What the task requires: I need the entries printed again word for word, without the images.

<<<<

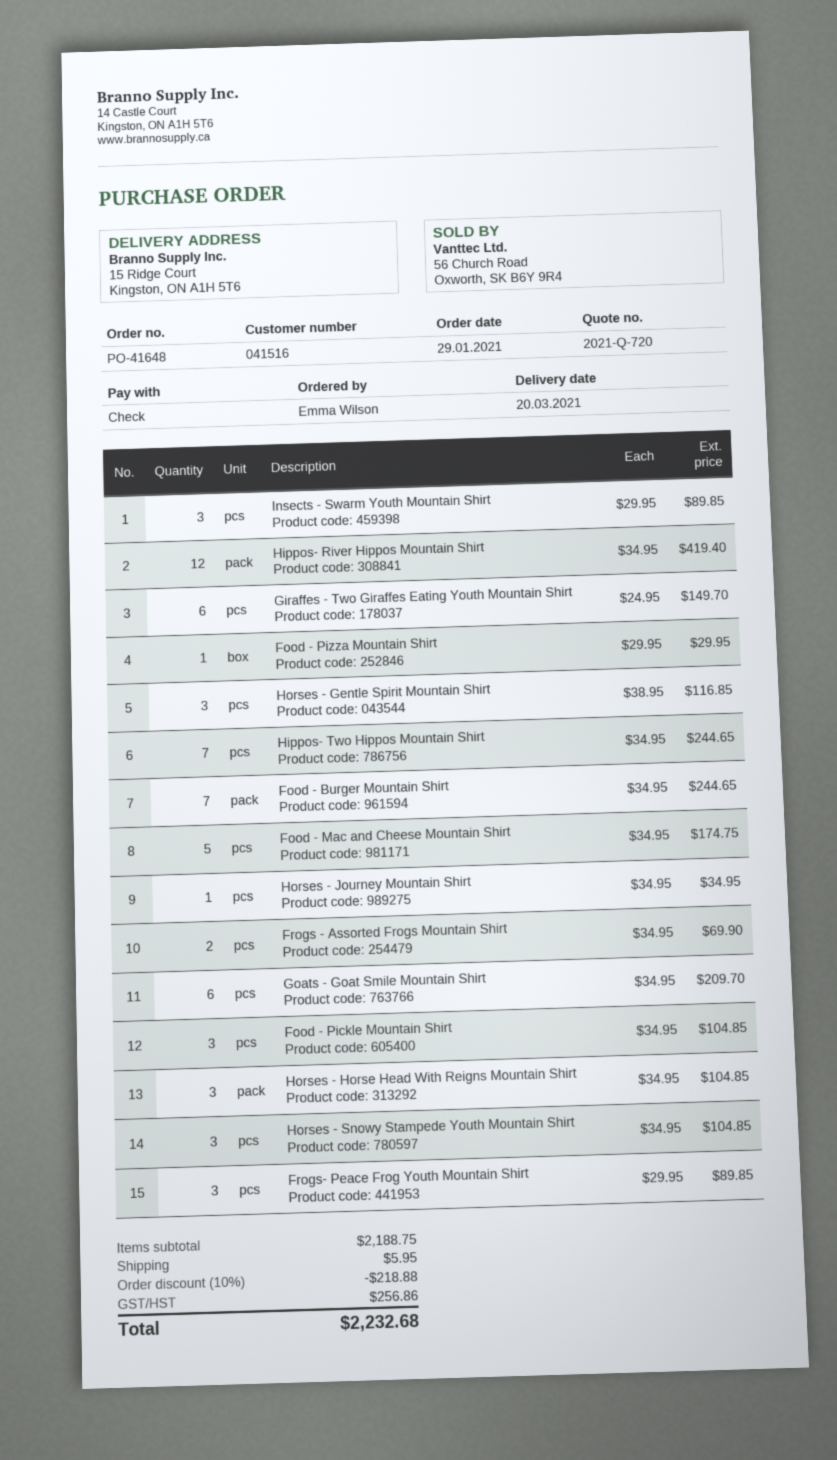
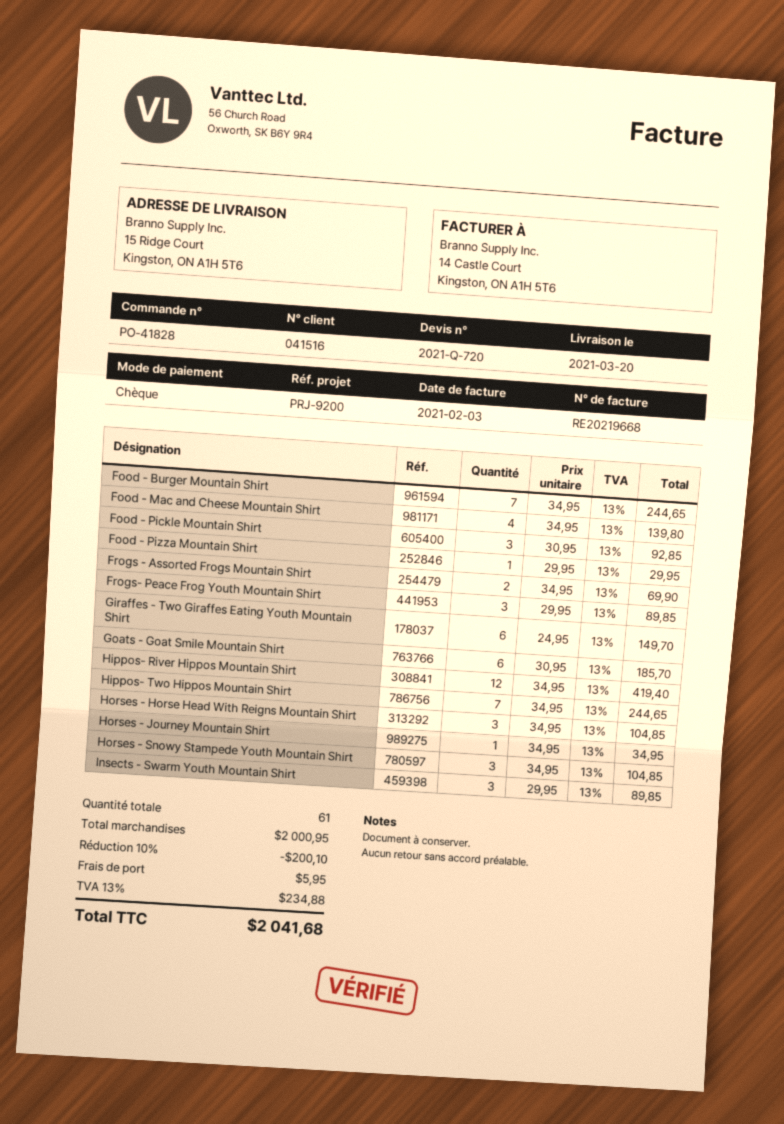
order number: PO-41648 -> PO-41828
Horses - Gentle Spirit Mountain Shirt: 3 x 38.95 = 116.85 -> none
Food - Mac and Cheese Mountain Shirt: 5 x 34.95 = 174.75 -> 4 x 34.95 = 139.80
Goats - Goat Smile Mountain Shirt: 6 x 34.95 = 209.70 -> 6 x 30.95 = 185.70
Food - Pickle Mountain Shirt: 3 x 34.95 = 104.85 -> 3 x 30.95 = 92.85
subtotal: 2188.75 -> 2000.95
discount: 10% = 218.88 -> 10% = 200.10
tax: 256.86 -> 234.88
total: 2232.68 -> 2041.68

>>>>

Response to the task:
order number: PO-41648 -> PO-41828
Horses - Gentle Spirit Mountain Shirt: 3 x 38.95 = 116.85 -> none
Food - Mac and Cheese Mountain Shirt: 5 x 34.95 = 174.75 -> 4 x 34.95 = 139.80
Goats - Goat Smile Mountain Shirt: 6 x 34.95 = 209.70 -> 6 x 30.95 = 185.70
Food - Pickle Mountain Shirt: 3 x 34.95 = 104.85 -> 3 x 30.95 = 92.85
subtotal: 2188.75 -> 2000.95
discount: 10% = 218.88 -> 10% = 200.10
tax: 256.86 -> 234.88
total: 2232.68 -> 2041.68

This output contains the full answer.